Given that we have such tools, why would we even need a kill switch?
You may not need it. The manufacturers do... every stolen and non-killed phone is a lost sale. Pretty much like pirating music or a movie, isn't it?
(ducks)
Questions raise, answers kill. Raise questions to stay alive.
If you have nothing to hide, AND EVERYONE YOU KNOW has nothing to hide, perhaps you'll be fine.
Well, what you need to hide changes as the government changes. Something perfectly okay to normal people may be considered evil by the government. 'Nothing to hide, nothing to fear' truly is nonsensical, as you said.
I own a microsoft powered phone, no one wants it
What happens when "hackers" get hold of this kill switch?
don't flash your iphone around any place you wouldn't be comfortable flashing around a handfull of hundred dollar bills.
The problem is that you shouldn't be flashing handfuls of hundred dollar bills anywhere public.
One of the major advantages of these devices is to use then anywhere, even if you do not use them as phones.

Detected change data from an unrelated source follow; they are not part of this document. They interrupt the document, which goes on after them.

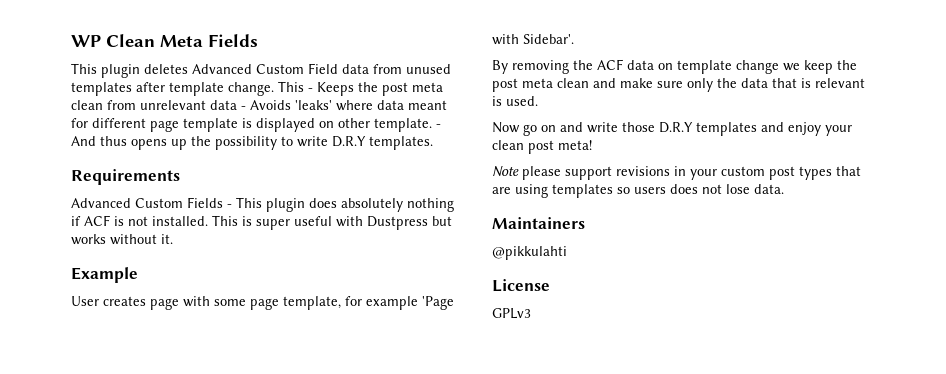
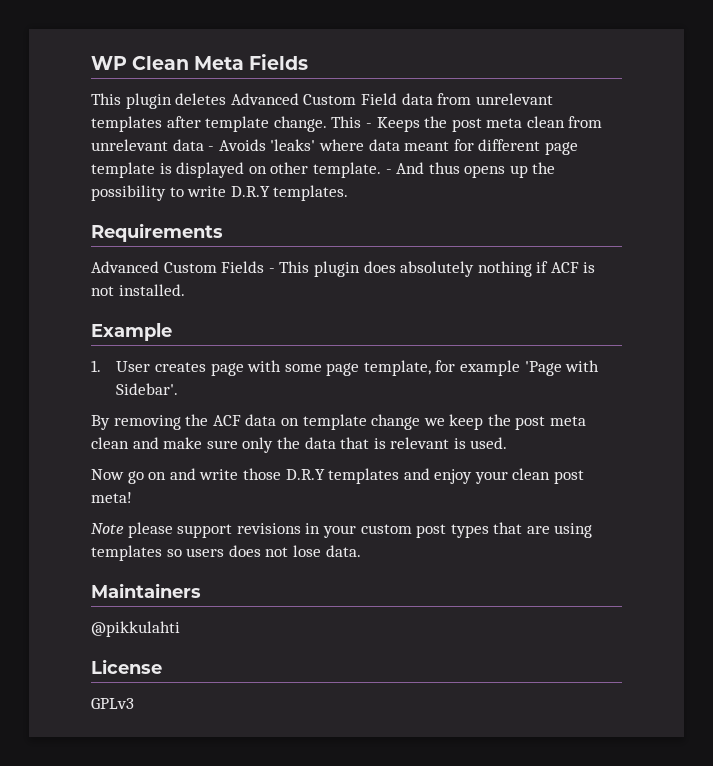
- This plugin deletes Advanced Custom Field data from unused templates after template change.
+ This plugin deletes Advanced Custom Field data from unrelevant templates after template change.
- This is super useful with Dustpress but works without it.
- User creates page with some page template, for example 'Page with Sidebar'.
+ 1. User creates page with some page template, for example 'Page with Sidebar'.

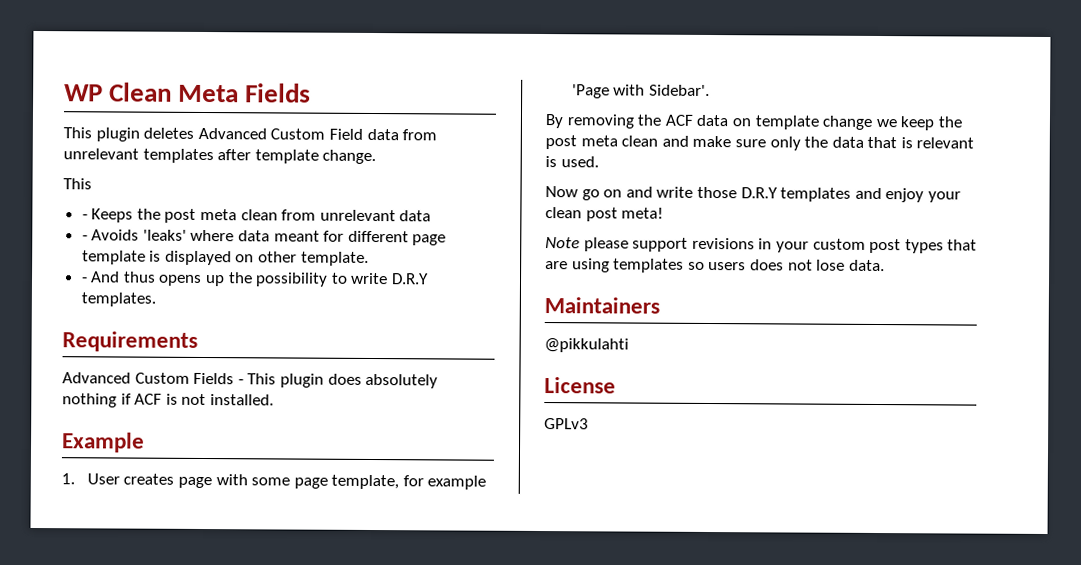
- This plugin deletes Advanced Custom Field data from unrelevant templates after template change. This - Keeps the post meta clean from unrelevant data - Avoids 'leaks' where data meant for different page template is displayed on other template. - And thus opens up the possibility to write D.R.Y templates.
+ This plugin deletes Advanced Custom Field data from unrelevant templates after template change.
+ This
+ - Keeps the post meta clean from unrelevant data
+ - Avoids 'leaks' where data meant for different page template is displayed on other template.
+ - And thus opens up the possibility to write D.R.Y templates.

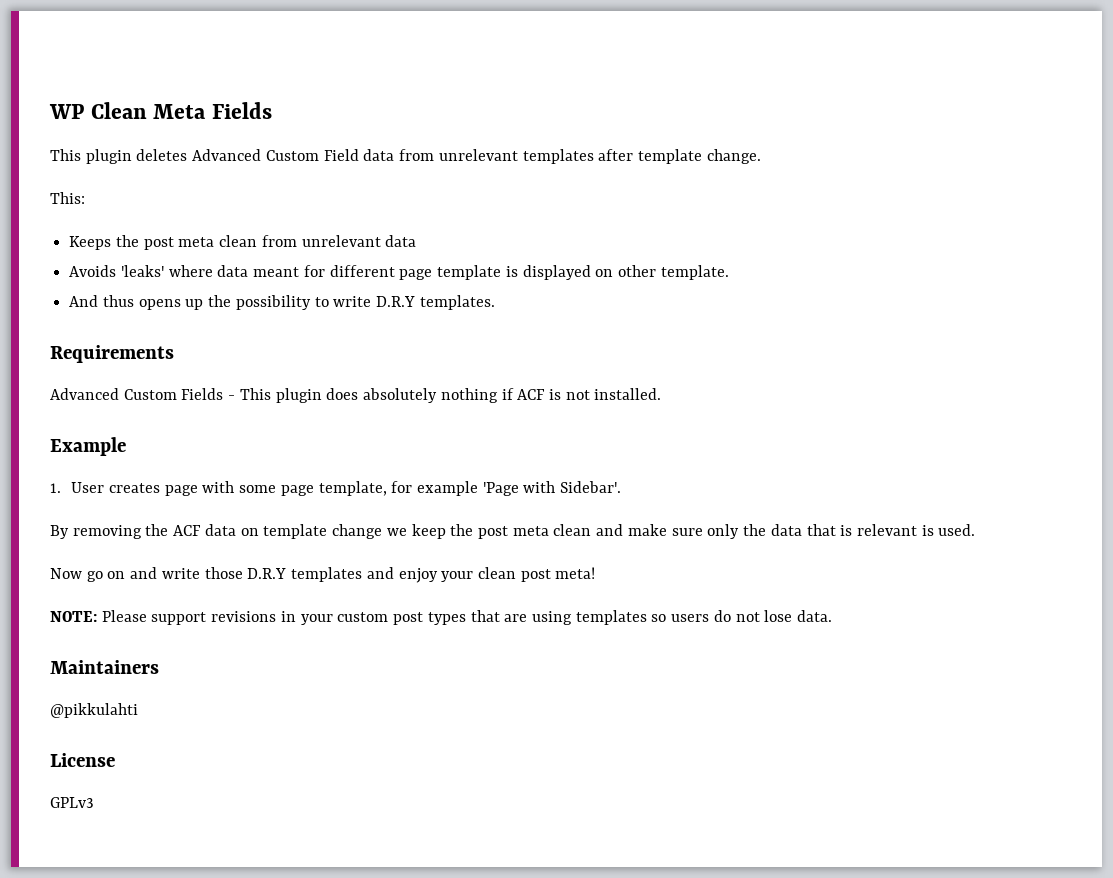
  This plugin deletes Advanced Custom Field data from unrelevant templates after template change.
- This
- - Keeps the post meta clean from unrelevant data
+ This:
+ Keeps the post meta clean from unrelevant data
- - Avoids 'leaks' where data meant for different page template is displayed on other template.
+ Avoids 'leaks' where data meant for different page template is displayed on other template.
- - And thus opens up the possibility to write D.R.Y templates.
+ And thus opens up the possibility to write D.R.Y templates.
- Note please support revisions in your custom post types that are using templates so users does not lose data.
+ NOTE: Please support revisions in your custom post types that are using templates so users do not lose data.

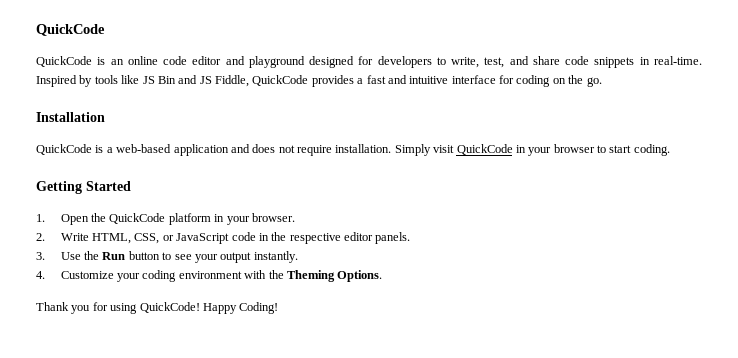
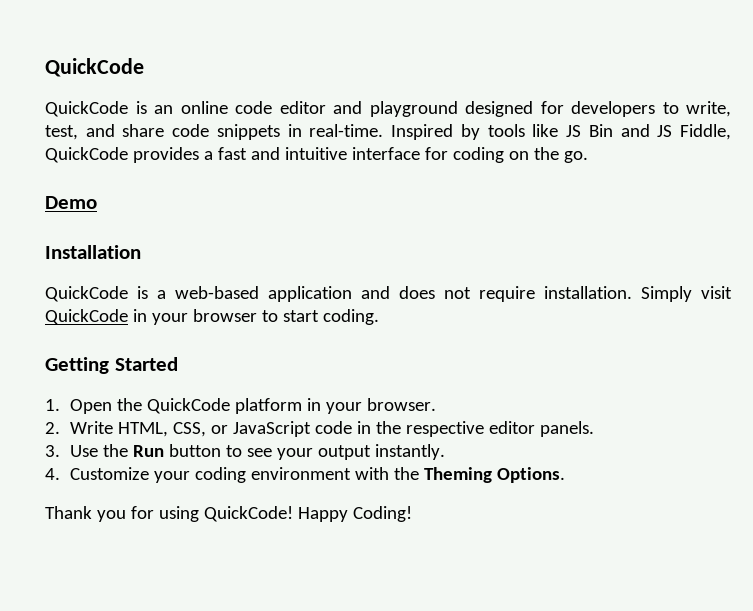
+ Demo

Hell in Chicago you can access CTA vehicle information --including when the next vehicle is approaching your stop via internet. But the stop is almost certainly a bad place to flash your device.
Such as
causing injury to criminals,
Absolute Software has been in the business of tracking and recovering stolen computers for years. They've recovered nearly 29,000 stolen computers, and they've just expanded to phones - Samsung has just integrated their technology in the firmware level on the S4, with other devices coming soon. Their tracking agent will survive a phone reset and their forensic tools (deployed post-theft) mean that they can actually catch the guy that knocked you over the head and stole your phone.

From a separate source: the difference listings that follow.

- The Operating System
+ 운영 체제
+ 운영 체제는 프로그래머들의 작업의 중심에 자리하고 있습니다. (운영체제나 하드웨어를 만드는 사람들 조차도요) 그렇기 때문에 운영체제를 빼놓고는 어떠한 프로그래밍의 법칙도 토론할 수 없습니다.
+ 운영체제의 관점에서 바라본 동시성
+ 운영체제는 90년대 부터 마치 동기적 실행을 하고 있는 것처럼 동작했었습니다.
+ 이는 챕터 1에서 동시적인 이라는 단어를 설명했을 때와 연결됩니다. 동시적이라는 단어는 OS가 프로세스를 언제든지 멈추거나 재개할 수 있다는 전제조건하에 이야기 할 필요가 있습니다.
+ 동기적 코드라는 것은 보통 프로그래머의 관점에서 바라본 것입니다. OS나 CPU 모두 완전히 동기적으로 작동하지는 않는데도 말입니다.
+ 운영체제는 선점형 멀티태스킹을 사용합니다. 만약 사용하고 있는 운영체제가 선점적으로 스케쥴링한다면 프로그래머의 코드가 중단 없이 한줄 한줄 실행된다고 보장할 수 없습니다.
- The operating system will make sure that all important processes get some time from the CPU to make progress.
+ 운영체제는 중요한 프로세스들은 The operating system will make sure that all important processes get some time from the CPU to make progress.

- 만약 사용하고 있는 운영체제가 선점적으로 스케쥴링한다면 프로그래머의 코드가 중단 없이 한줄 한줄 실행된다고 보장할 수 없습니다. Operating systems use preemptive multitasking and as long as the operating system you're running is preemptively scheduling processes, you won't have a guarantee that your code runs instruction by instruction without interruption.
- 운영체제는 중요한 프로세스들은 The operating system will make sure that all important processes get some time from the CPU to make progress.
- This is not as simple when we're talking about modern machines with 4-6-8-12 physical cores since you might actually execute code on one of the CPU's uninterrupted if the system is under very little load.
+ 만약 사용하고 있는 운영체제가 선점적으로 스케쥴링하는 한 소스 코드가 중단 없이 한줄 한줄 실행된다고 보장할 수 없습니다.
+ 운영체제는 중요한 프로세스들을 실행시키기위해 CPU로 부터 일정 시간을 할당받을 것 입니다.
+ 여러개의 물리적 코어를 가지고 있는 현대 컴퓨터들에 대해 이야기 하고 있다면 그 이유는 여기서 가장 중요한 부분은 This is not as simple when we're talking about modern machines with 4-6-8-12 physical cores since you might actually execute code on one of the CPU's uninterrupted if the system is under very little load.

http://www.zdnet.com/new-lojack-solution-for-galaxy-s4-makes-theft-meaningless-7000016433/
Unlike a software solution only, the Absolute Software LoJack system is both a hardware and software solution. Starting with the Samsung Galaxy S4, Absolute's persistence technology is built into the firmware of the S4 and cannot be removed, even if the device is restored to factory settings.
The Galaxy S4 has the technology built in now, but the necessary Absolute software solution is not yet available. When it is available, you will be able to remotely lock your device, locate it, erase the data from the device and storage card, or have the Absolute Investigation and Recovery Services Team attempt to recover it.
The Recovery Team is made up of experts from law enforcement, the FBI, the Marines, the US Army, and other government positions. To date, they have recovered 28,000+ devices (laptops and PCs) in over 95 countries.
As if anyone's hard-up enough to steal an Android or Windows phone. "iPhone, iPad and other Apple device thefts"
look, stealing is nothing different than a form of planned obsolescence.
every business school teaches planned obsolescence and how to use it to maximize profit.
now, lets imagine that you have a product where there is lower planned obsolescence. is that good or bad for your profit? thats right, its bad.
now lets imagine a product that gets stolen a lot vs one that doesnt. which one is more like planned obsolescence? Thats right. the stolen product. its good for profits.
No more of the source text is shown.